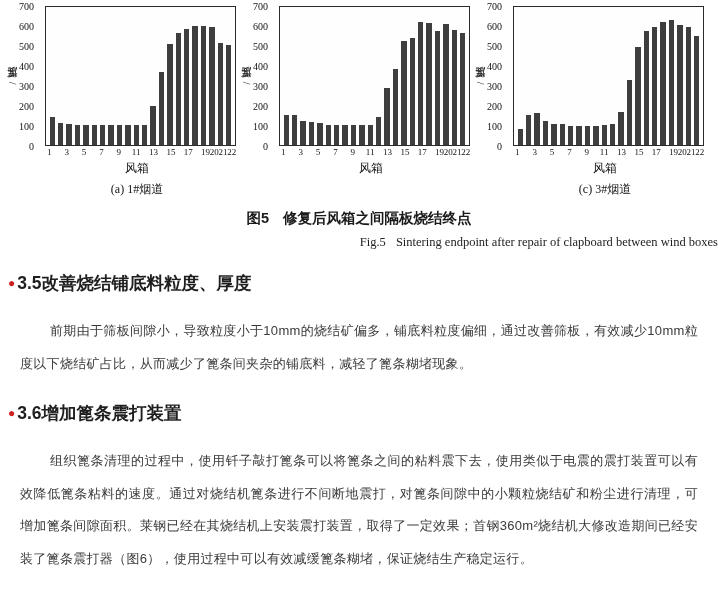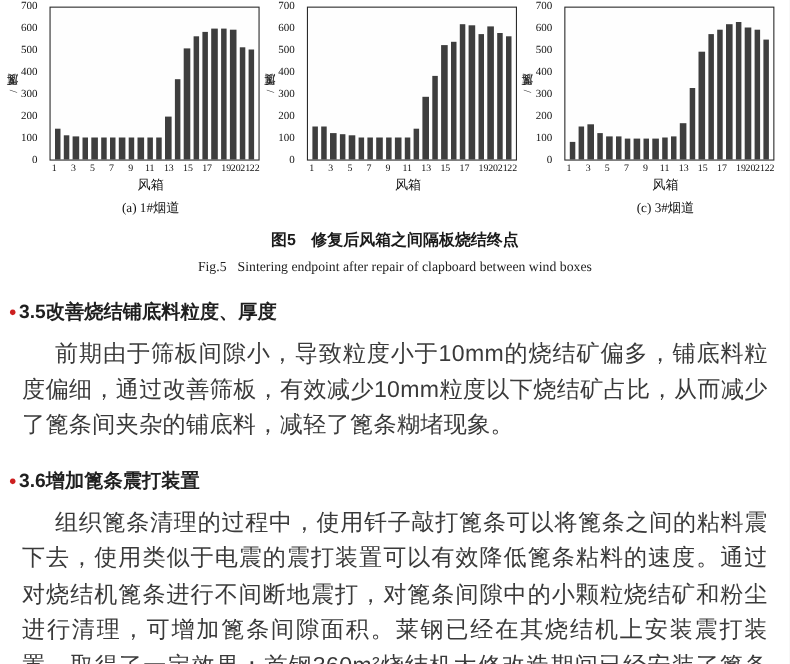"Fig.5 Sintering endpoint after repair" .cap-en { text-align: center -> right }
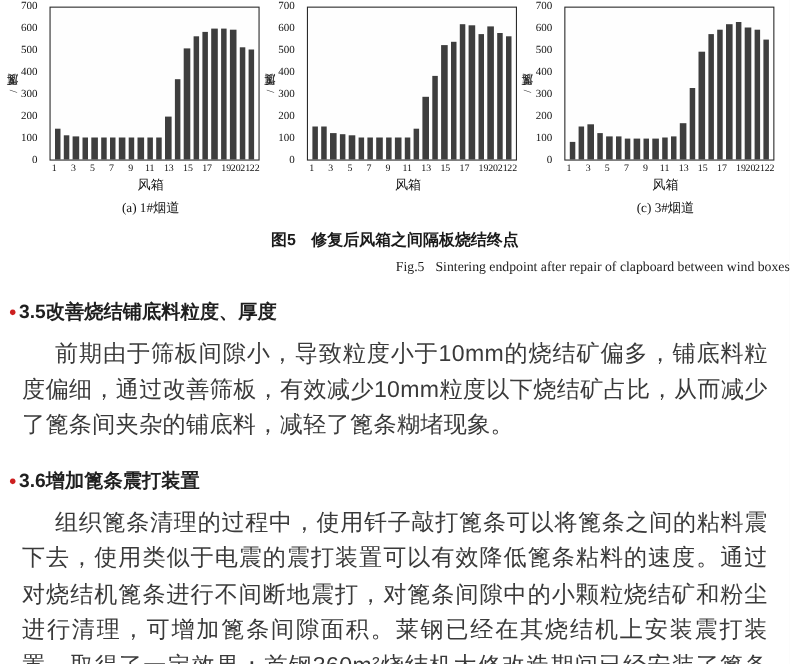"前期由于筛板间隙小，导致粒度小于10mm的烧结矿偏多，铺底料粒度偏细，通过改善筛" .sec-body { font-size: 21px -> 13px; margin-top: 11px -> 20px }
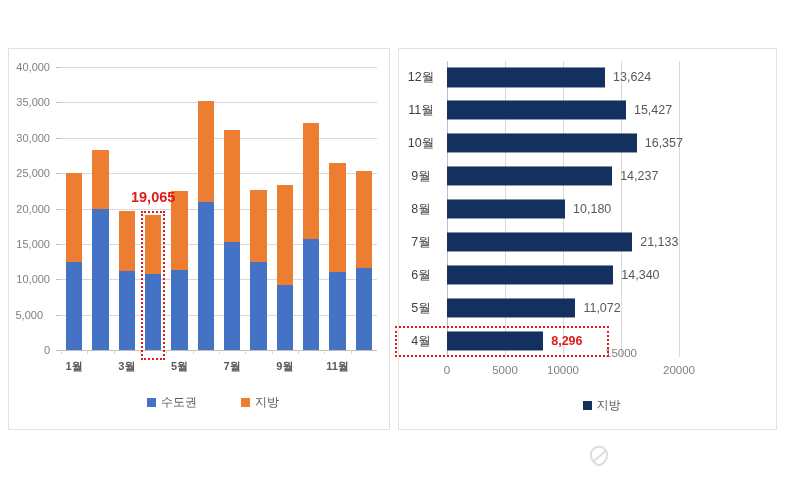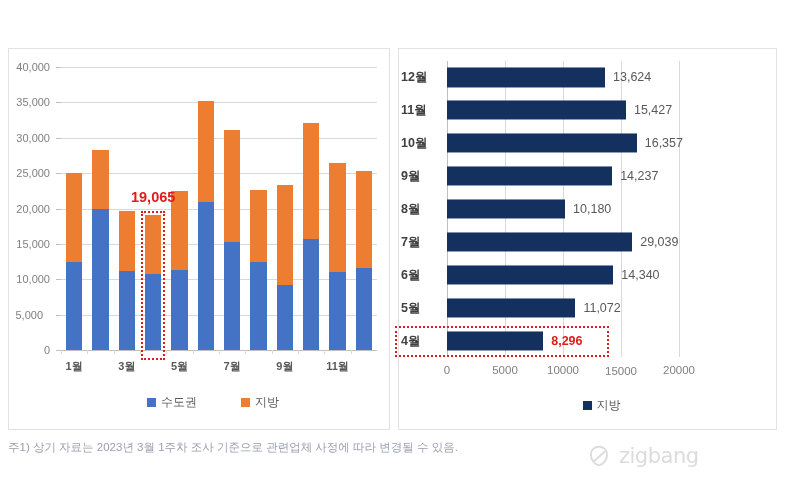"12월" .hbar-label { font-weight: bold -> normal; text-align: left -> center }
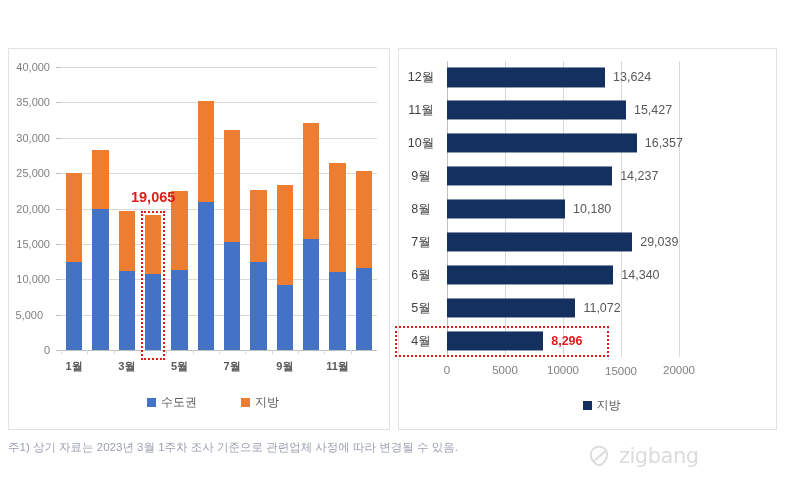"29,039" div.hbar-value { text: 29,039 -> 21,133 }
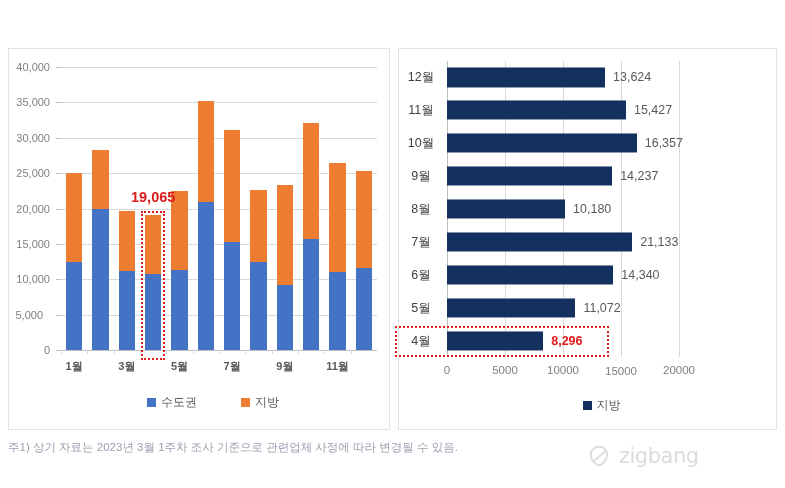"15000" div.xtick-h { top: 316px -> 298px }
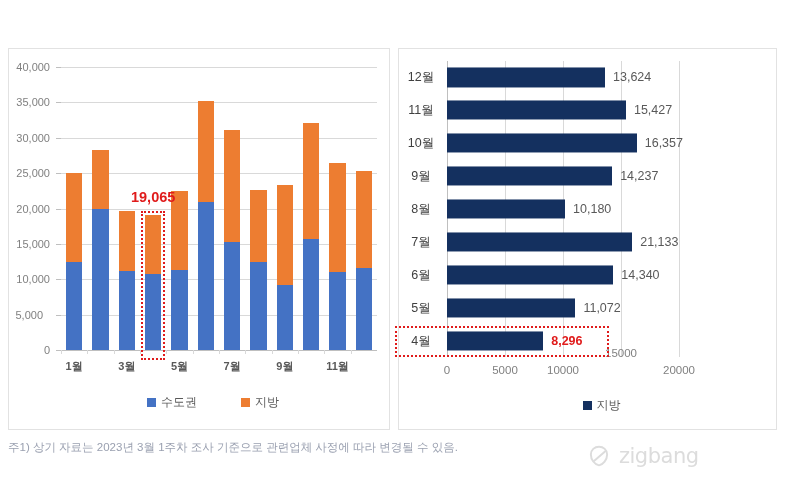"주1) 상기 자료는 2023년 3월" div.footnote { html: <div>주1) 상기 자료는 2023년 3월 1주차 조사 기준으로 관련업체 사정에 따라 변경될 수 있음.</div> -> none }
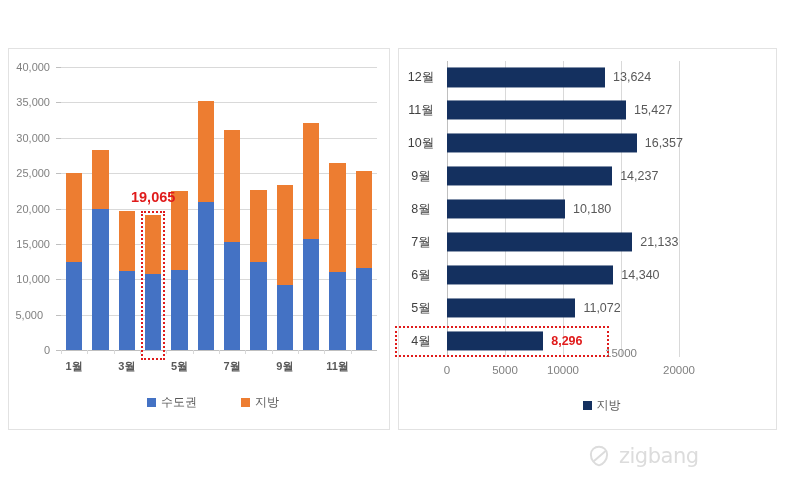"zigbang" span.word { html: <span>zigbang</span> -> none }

————

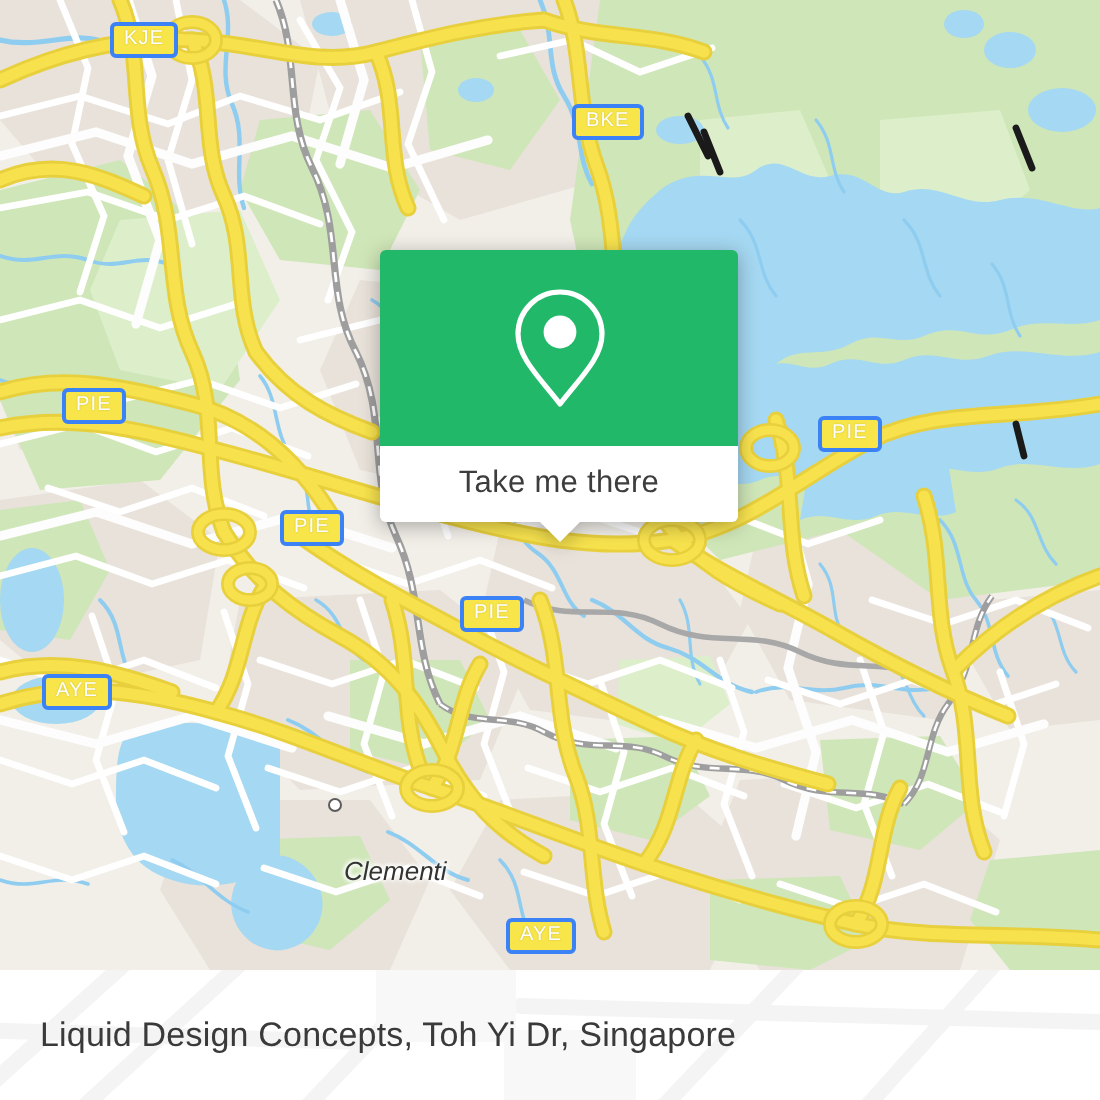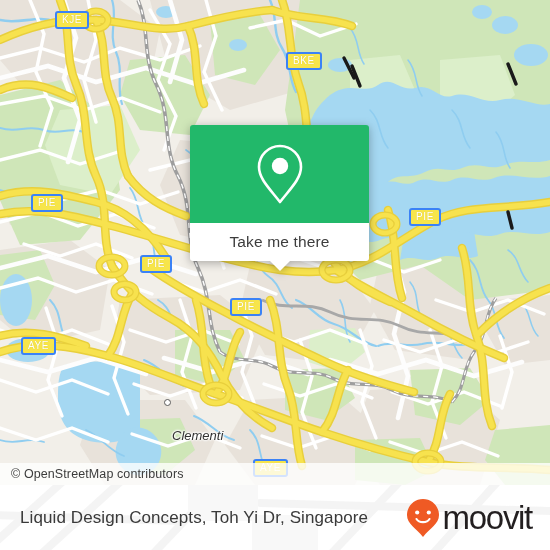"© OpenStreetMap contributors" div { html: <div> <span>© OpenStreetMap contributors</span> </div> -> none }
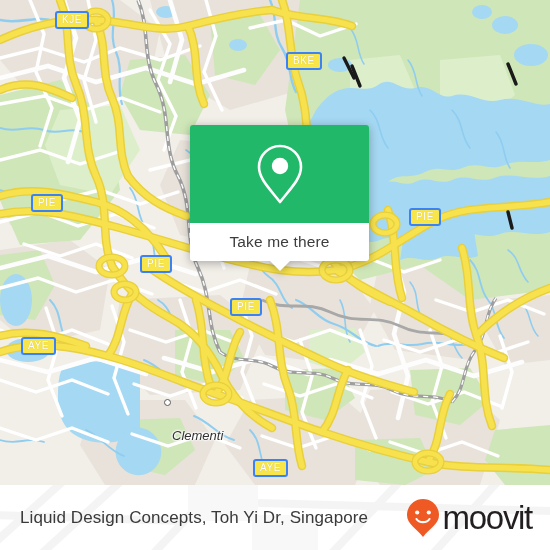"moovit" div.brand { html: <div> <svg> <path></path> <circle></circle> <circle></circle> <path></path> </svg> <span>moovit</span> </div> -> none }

————

### Prompt
Look back over the records above. Reproduce exactly everything from the line with "top: 316px ->" down to the line with "html: <span>zigbang</span> ->", inclusive, and leave the pictures out.

### Solution below
"15000" div.xtick-h { top: 316px -> 298px }
"주1) 상기 자료는 2023년 3월" div.footnote { html: <div>주1) 상기 자료는 2023년 3월 1주차 조사 기준으로 관련업체 사정에 따라 변경될 수 있음.</div> -> none }
"zigbang" span.word { html: <span>zigbang</span> -> none }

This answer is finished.